Presque tous les associés découvrent qu'ils font plus de tâches non facturables et à faible valeur qu'ils ne le pensaient — par habitude, par ego ou par conviction que personne ne le fait aussi bien qu'eux. Et parfois, l'étude révèle qu'on n'est pas du tout à capacité : on fait simplement les mauvaises tâches. Si une tâche de niveau parajuriste gruge trois heures par semaine, la solution est peut-être la délégation à quelqu'un déjà en poste, pas une embauche — un réflexe qui rejoint les conseils d'organisation de base d'un cabinet.


3. Une description de poste, pas un « j'ai besoin d'aide »

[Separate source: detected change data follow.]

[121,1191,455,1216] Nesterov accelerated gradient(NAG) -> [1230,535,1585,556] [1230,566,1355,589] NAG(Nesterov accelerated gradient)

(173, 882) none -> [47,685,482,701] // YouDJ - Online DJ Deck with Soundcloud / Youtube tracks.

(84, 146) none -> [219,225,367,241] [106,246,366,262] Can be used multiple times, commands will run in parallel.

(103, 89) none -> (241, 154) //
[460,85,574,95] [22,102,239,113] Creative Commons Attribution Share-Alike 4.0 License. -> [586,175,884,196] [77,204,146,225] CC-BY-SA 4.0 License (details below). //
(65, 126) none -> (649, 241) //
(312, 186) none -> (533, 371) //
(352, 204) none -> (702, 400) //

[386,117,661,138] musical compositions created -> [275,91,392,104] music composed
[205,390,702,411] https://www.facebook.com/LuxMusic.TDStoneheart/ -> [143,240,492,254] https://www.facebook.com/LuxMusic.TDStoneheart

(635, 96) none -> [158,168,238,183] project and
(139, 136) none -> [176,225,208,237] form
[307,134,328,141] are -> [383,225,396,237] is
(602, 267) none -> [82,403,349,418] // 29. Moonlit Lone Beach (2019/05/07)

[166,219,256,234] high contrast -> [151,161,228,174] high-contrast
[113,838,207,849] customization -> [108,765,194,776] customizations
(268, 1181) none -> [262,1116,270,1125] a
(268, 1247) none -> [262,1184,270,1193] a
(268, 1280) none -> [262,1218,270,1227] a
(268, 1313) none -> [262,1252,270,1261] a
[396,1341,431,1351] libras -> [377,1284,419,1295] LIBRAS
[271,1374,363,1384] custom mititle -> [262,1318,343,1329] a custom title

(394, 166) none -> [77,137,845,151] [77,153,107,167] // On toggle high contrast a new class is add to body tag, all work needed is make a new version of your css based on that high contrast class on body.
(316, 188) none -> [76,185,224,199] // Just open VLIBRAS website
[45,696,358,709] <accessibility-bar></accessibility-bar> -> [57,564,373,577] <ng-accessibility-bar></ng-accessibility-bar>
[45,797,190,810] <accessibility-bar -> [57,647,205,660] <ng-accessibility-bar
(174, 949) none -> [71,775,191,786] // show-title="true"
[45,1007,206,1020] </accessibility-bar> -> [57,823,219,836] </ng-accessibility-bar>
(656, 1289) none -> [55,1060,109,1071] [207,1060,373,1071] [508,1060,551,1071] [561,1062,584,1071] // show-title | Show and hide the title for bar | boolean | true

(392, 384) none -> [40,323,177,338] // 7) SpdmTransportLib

« J'ai besoin qu'on m'enlève des choses du bureau » n'est pas une description de poste et ne produira pas une bonne embauche. Il faut nommer précisément les tâches qui quittent votre bureau, le nombre d'heures ainsi libérées et le profil capable de bien les faire. Certains rôles exigent quelqu'un qui bâtit à partir d'une page blanche; d'autres, quelqu'un qui améliore un processus existant — deux compétences différentes.

Attention aussi au biais du clone : les associés tendent à embaucher des gens qui pensent comme eux, alors qu'un petit cabinet a souvent besoin du contraire. Vous voyez le tableau d'ensemble? Cherchez le sens du détail. Faire participer aux entrevues une deuxième personne « qui n'est pas portée à vous cloner » évite un mésappariement coûteux.

4. Avez-vous 90 jours à consacrer à l'intégration?

C'est le signal le plus sous-estimé. L'intégration n'est pas de la paperasse : c'est un plan écrit de ce à quoi ressemble la réussite à 30, 60 et 90 jours, avec la formation qui va avec. Sans la bande passante pour le bâtir et le piloter, on n'est pas prêt, aussi solide que soit le pipeline. « La plupart des déceptions ne viennent pas d'un mauvais candidat, mais d'attentes désalignées qui n'ont jamais été écrites. » Soyez précis : la personne embauchée pour l'accueil des clients devrait mener seule ses appels d'admission au jour 14.

Et au Québec?

L'étude de temps et le plan de 90 jours se transposent tels quels aux cabinets boutiques et aux praticiens seuls en croissance, qui doivent déjà composer avec un marché où attirer les talents demande une présence constante. Le jalon de 90 jours coïncide d'ailleurs avec un seuil d'ici : la Loi sur les normes du travail ne prévoit pas de « période de probation » en tant que telle, mais l'avis écrit de cessation d'emploi devient obligatoire dès trois mois de service continu. Passé ce cap, une fin d'emploi cesse d'être sans formalité — une raison de plus pour que les attentes des jours 30, 60 et 90 soient couchées sur papier.

Quant à la grille salariale, inutile d'emprunter au marché américain : les fourchettes affichées sur le site d'emplois de Droit-inc, le premier site d'emplois spécialisé en droit au Québec et le mieux référencé par les moteurs de recherche, donnent un point de repère direct. C'est aussi là qu'un cabinet en croissance a le plus de chances de rejoindre le talent juridique — une fois, et seulement une fois, la description de poste écrite.

« Trois mois de salaire en banque, ce n'est pas une stratégie d'embauche », conclut l'auteure. La vraie question n'est pas si vous pouvez vous permettre le poste, mais si l'embauche règle ce qui vous draine — ou si vous vous apprêtez à payer quelqu'un pour s'asseoir à côté d'un problème jamais résolu.